Instructions for the task —
Any pictures in the records below must be left out when you repeat the lines from the line containing "color: #c2410c ->" through the line containing "color: #ef4444 ->" exactly.

Extracted data —
↓↓↓
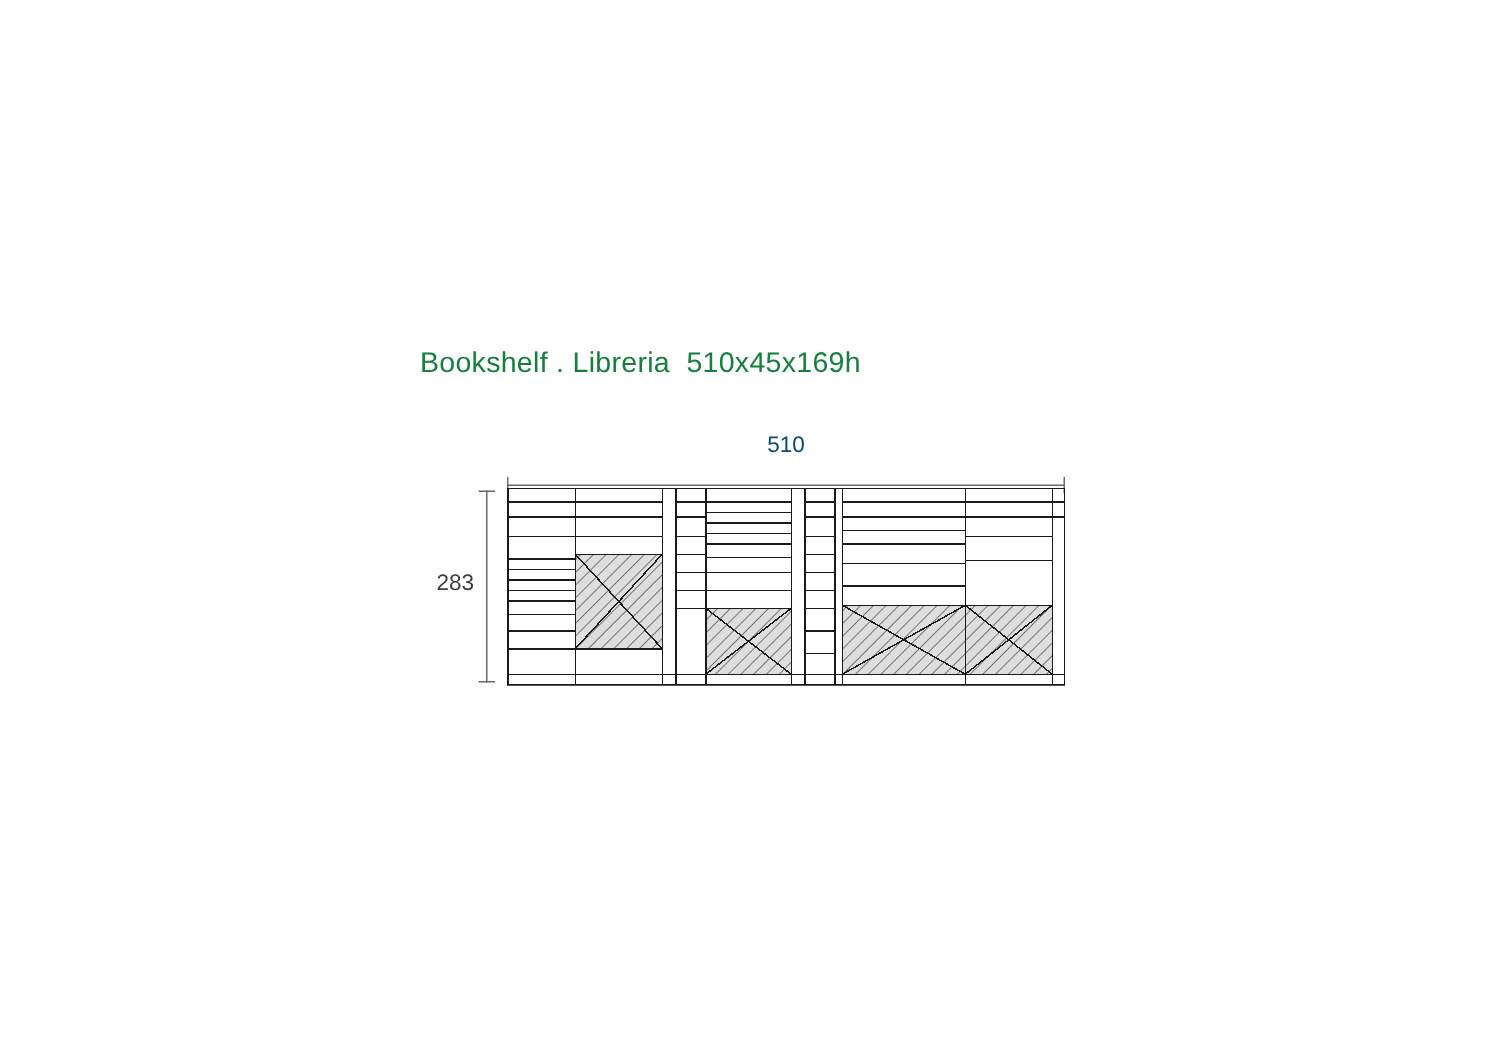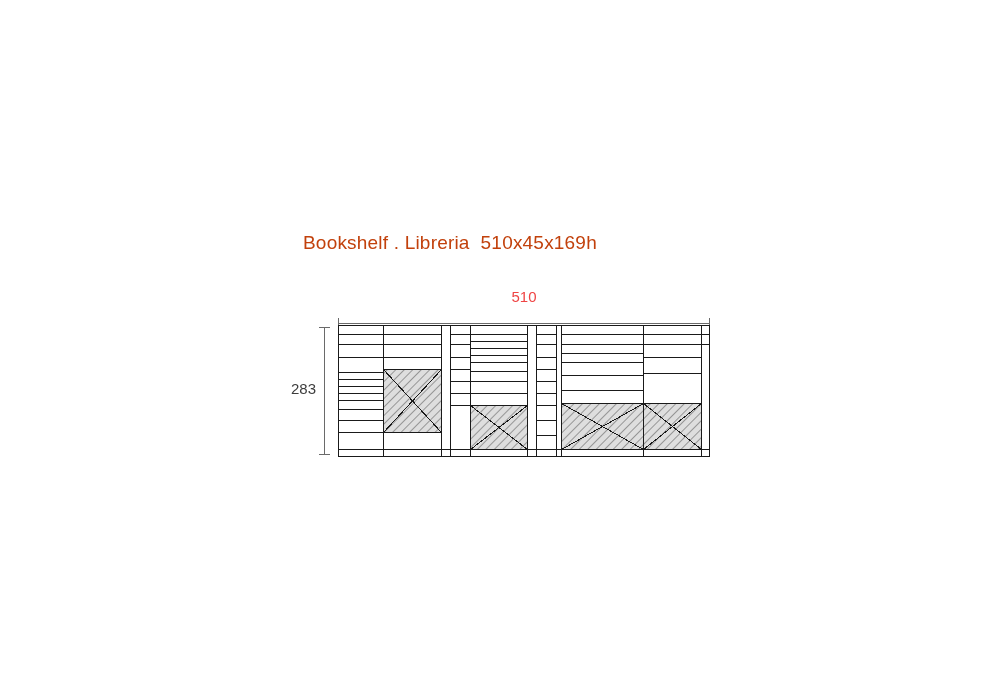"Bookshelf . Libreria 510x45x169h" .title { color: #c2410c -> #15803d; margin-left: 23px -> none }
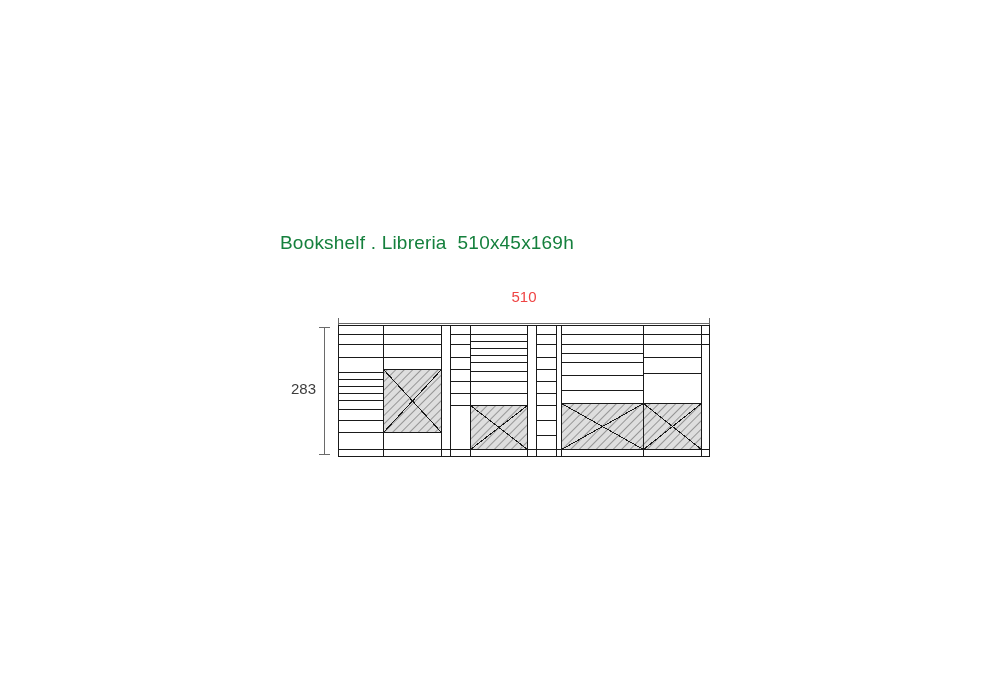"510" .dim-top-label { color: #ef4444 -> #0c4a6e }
↑↑↑
↓↓↓
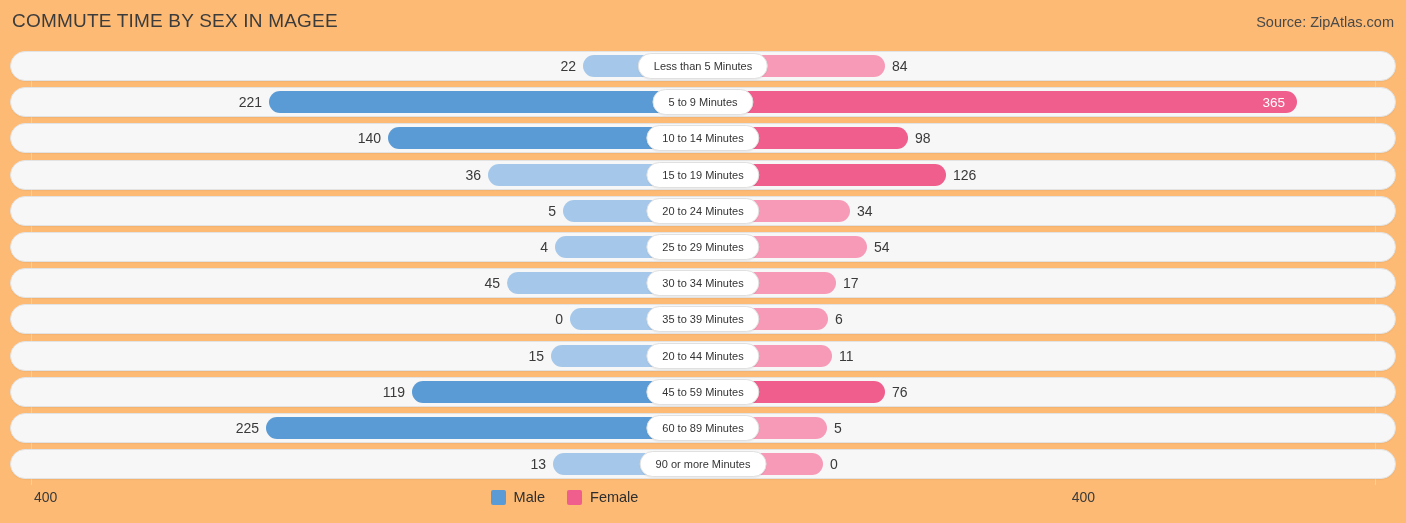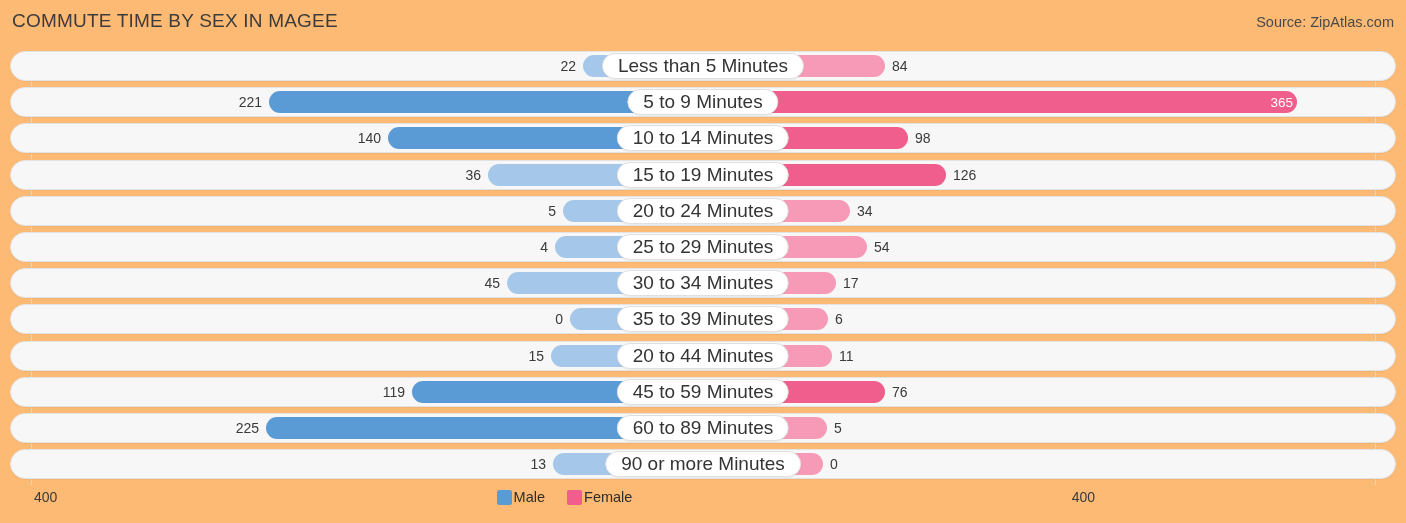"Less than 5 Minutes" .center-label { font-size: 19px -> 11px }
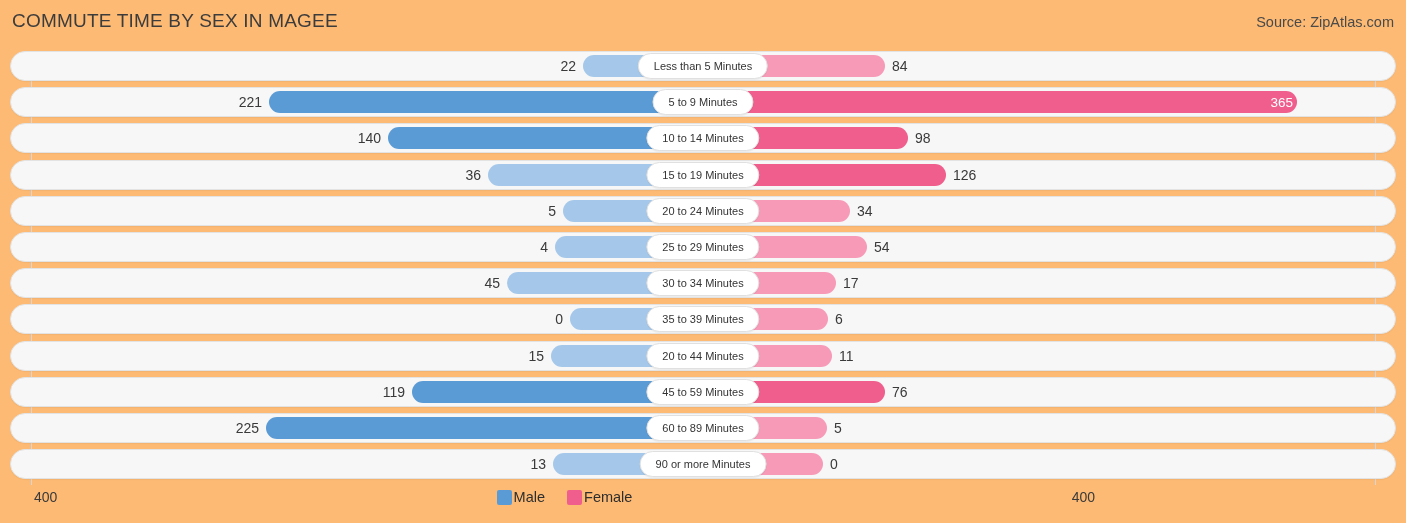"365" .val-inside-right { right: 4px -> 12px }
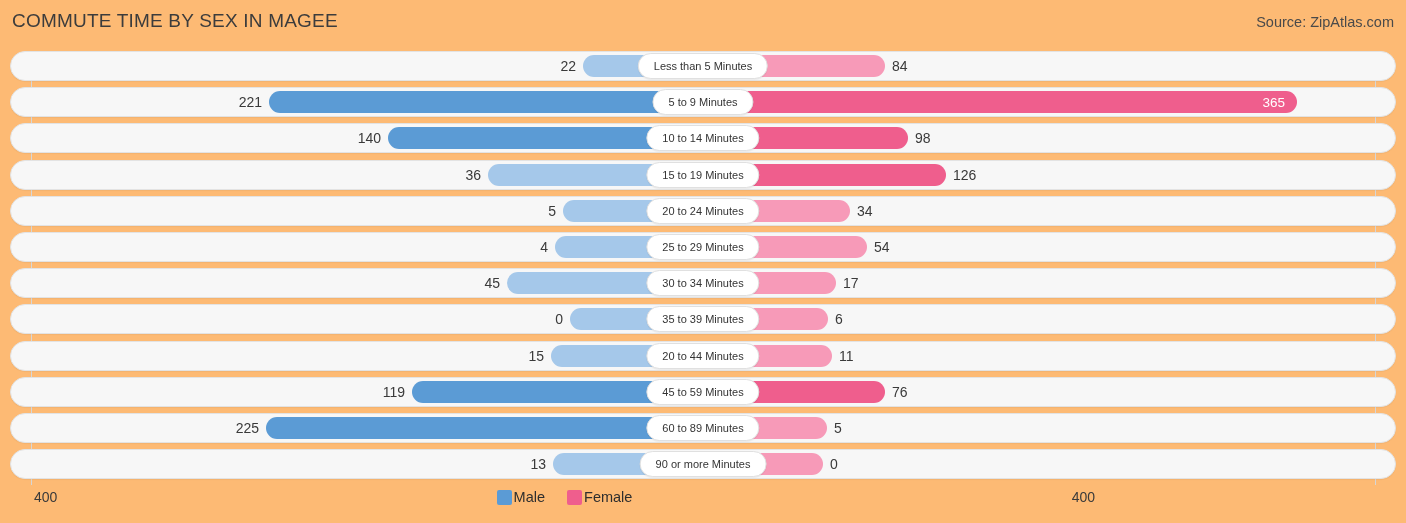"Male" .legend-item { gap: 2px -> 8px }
↑↑↑
↓↓↓
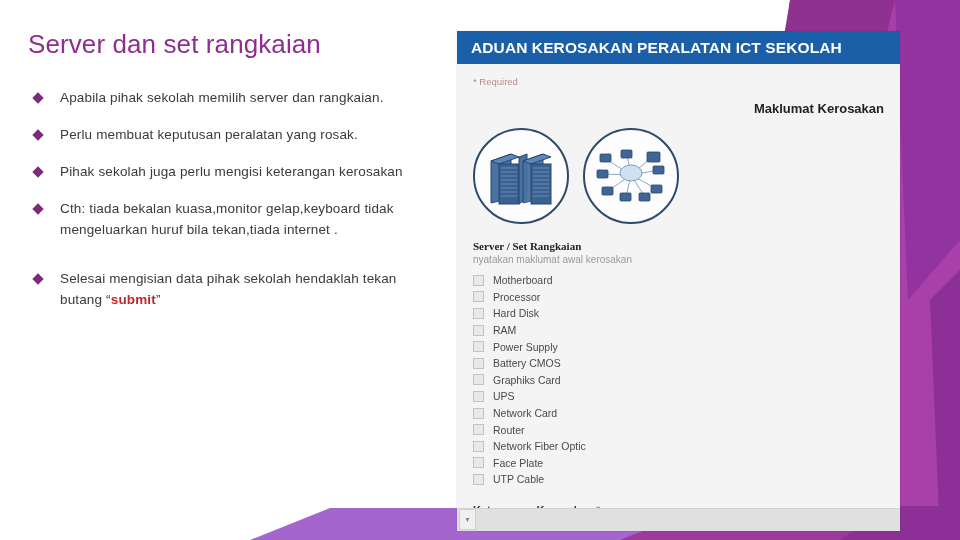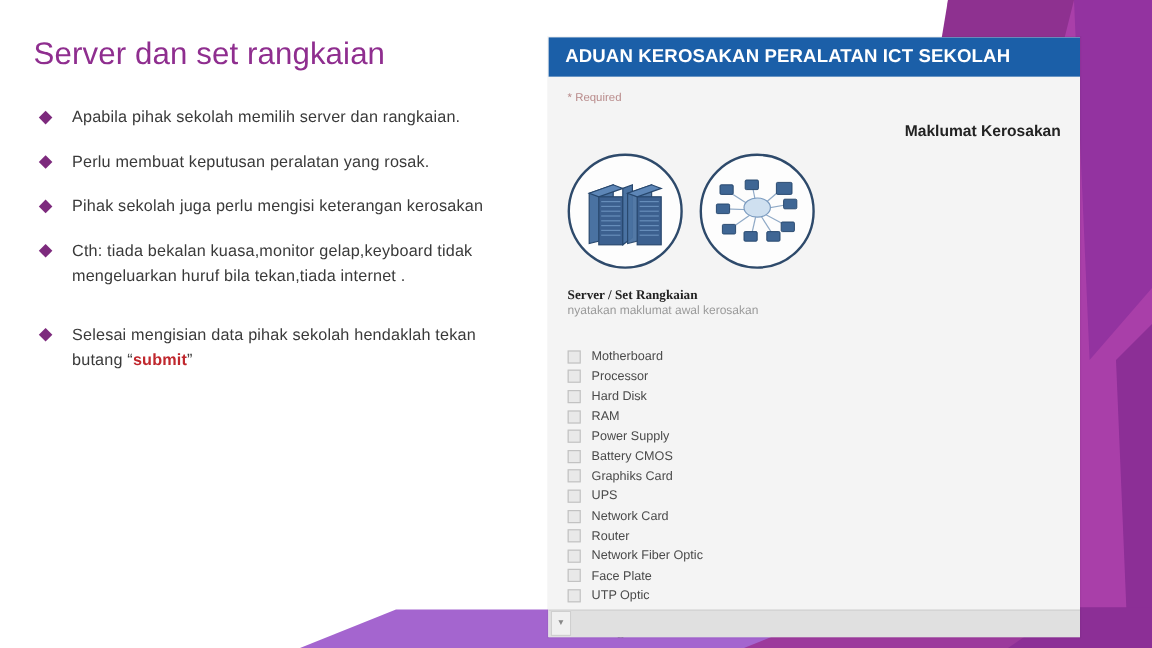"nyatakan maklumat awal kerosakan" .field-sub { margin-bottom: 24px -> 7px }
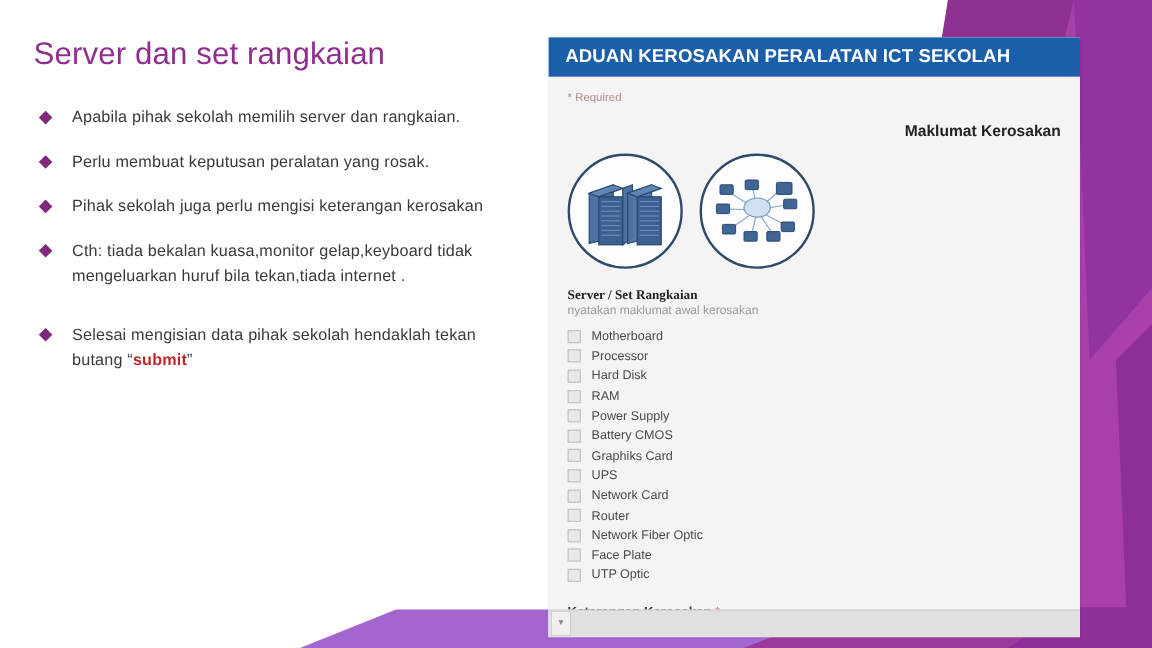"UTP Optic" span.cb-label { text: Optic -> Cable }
↑↑↑
Solved exercise —
"Bookshelf . Libreria 510x45x169h" .title { color: #c2410c -> #15803d; margin-left: 23px -> none }
"510" .dim-top-label { color: #ef4444 -> #0c4a6e }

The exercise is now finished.